→ EXERCISE REQUIREMENTS
The records below must be output exactly, without pictures.

→ RECORDS FOR THE EXERCISE

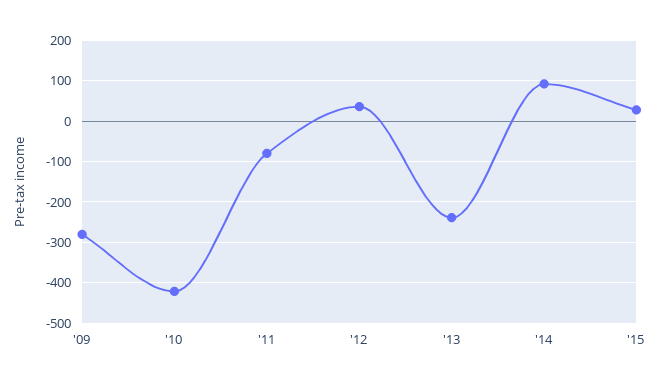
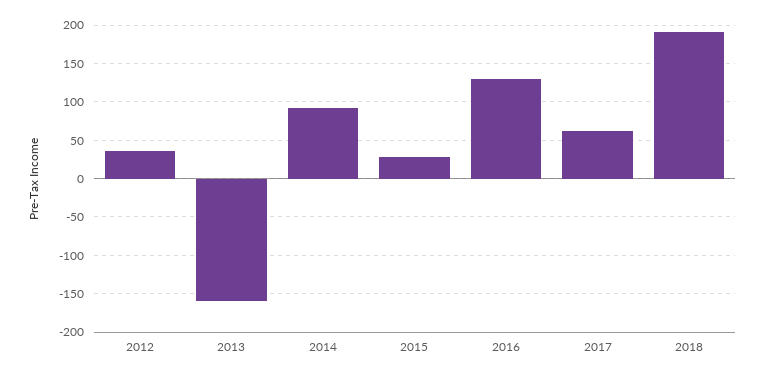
'09: -280 -> none
'10: -420 -> none
'11: -80 -> none
'13: -240 -> -160
2016: none -> 130
2017: none -> 60
2018: none -> 190

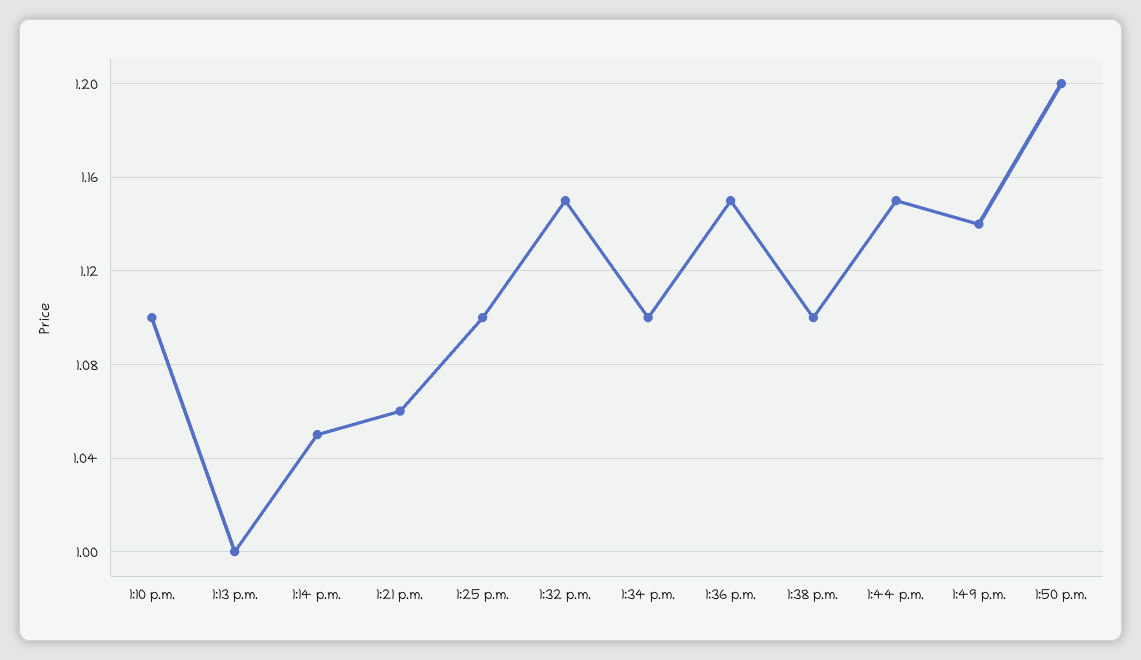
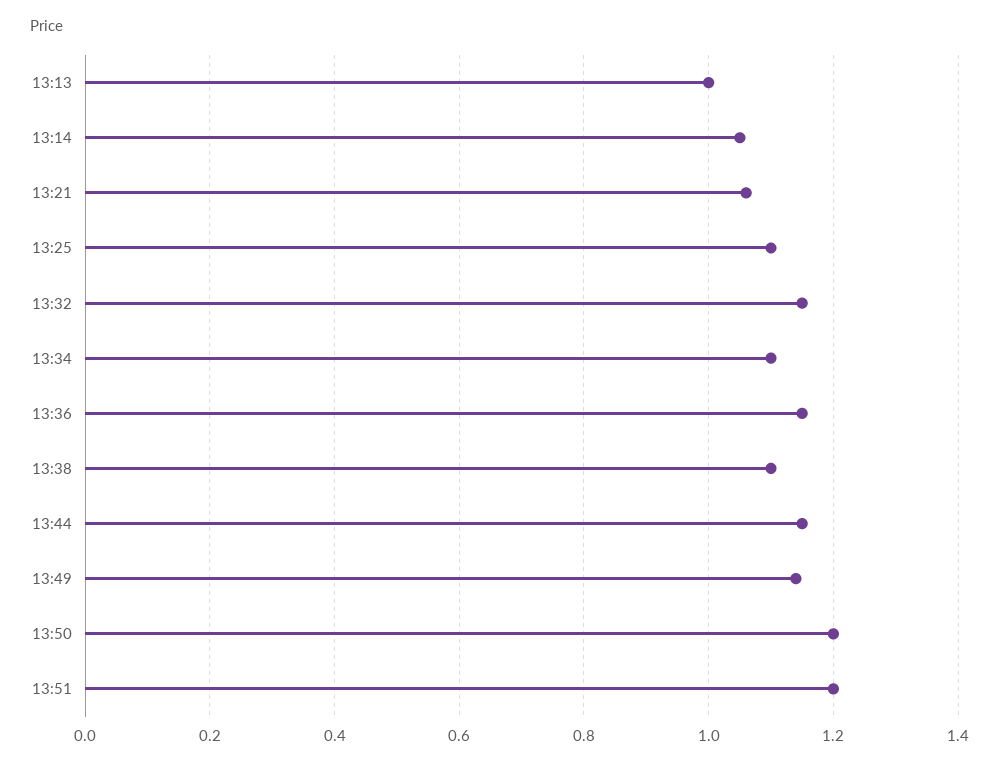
1:10 p.m.: 1.1 -> none
13:51: none -> 1.2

→ REPLY
'09: -280 -> none
'10: -420 -> none
'11: -80 -> none
'13: -240 -> -160
2016: none -> 130
2017: none -> 60
2018: none -> 190

1:10 p.m.: 1.1 -> none
13:51: none -> 1.2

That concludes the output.